Les images 2 et 3 font
apparaître trois étages de construction. Une construction
qui apparaît homogène si on fait abstraction des faisceaux
de colonnes adossés aux piliers, pour un pilier sur deux (image 3). Ces
faisceaux de colonnes ont été ajoutés au XIIIe
siècle afin de supporter les doubleaux et ogives, porteurs
eux-mêmes de la voûte. Seul le troisième étage avec ses
baies d'inégales hauteurs peut avoir été altéré par
l'installation de ces voûtes. Il est possible que les
voûtes d'arêtes des bas-côtés aient été installées lors de
la même opération de voûtement (image
5). Par leur décor, les chapiteaux ou impostes (images 4, 5, 11 et 12)

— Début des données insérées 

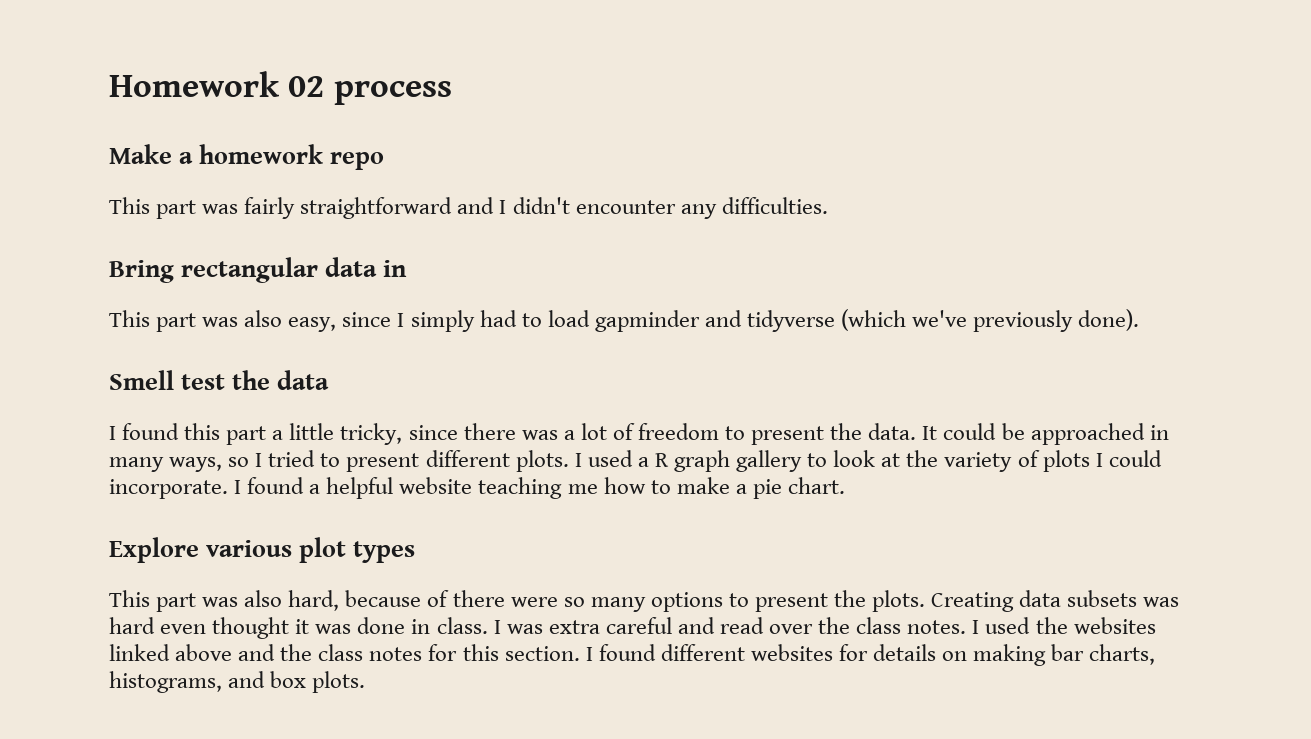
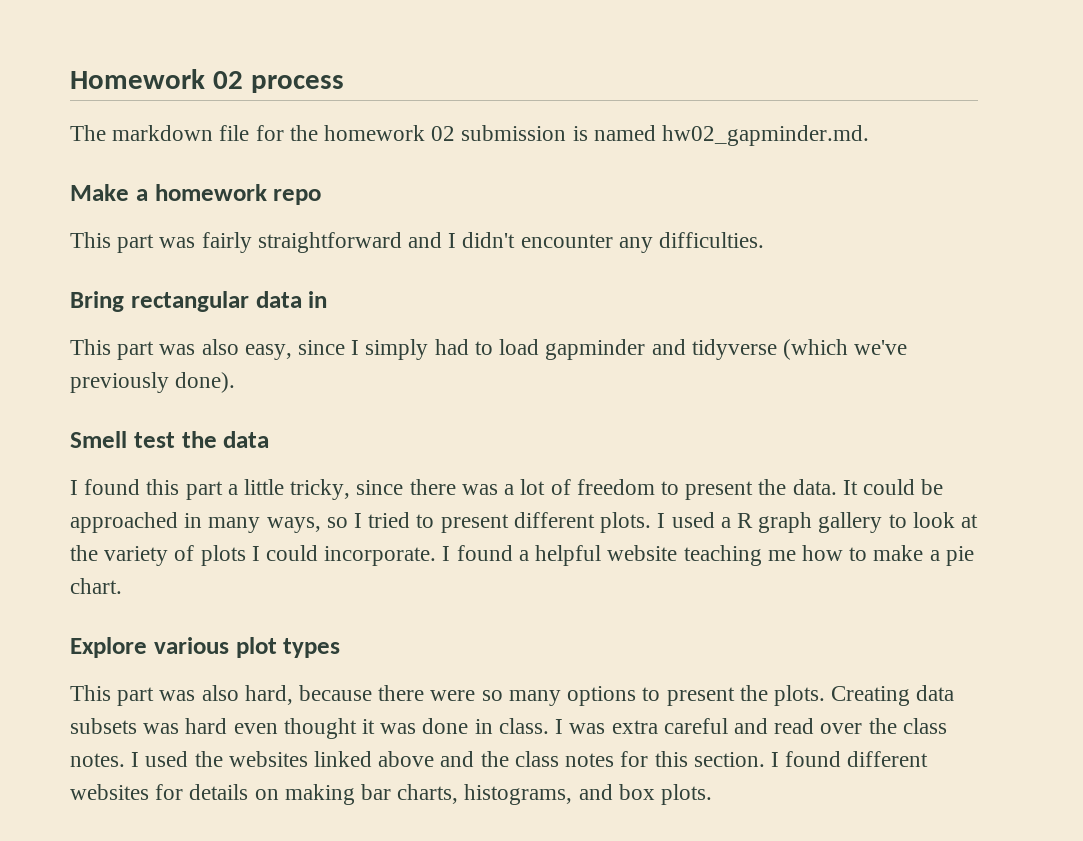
+ The markdown file for the homework 02 submission is named hw02_gapminder.md.
- This part was also hard, because of there were so many options to present the plots.
+ This part was also hard, because there were so many options to present the plots.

nous semblent trop neufs et inadéquats par rapport à une
période préromane ou romane. De quand datent-ils ?
La colonnade du deuxième étage de la façade intérieure
encadre des baies aveugles. Elles ne l'étaient
probablement pas à l'origine, mais ouvertes sur la nef. Et
il devait y avoir au-dessus des collatéraux une galerie ou
triforium.
Notons enfin le décor d'arcatures lombardes, non seulement
sur les murs extérieurs de la nef, mais aussi sur la
tour-lanterne (images 1,
6, 9 et 10).
Le texte de Wikipédia semble associer la fin de
construction de l'édifice et son inauguration à la
consécration de 974. Ce qui signifierait que sa conception
serait antérieure de plus d'une dizaine d'années, durant
l'épiscopat de Brunon de Cologne. Une telle date
correspondrait à nos propres estimations exprimées
ci-dessus (an 925 avec un écart de 75 ans ; les dates que
nous proposons sont celles de la conception du projet
initial et non de sa réalisation, les délais de
construction pouvant fortement varier). Nous devons
néanmoins rappeler qu'une consécration ne correspond pas
forcément à l'inauguration d'un bâtiment : ce peut-être la
consécration d'un autel ou d'un reliquaire.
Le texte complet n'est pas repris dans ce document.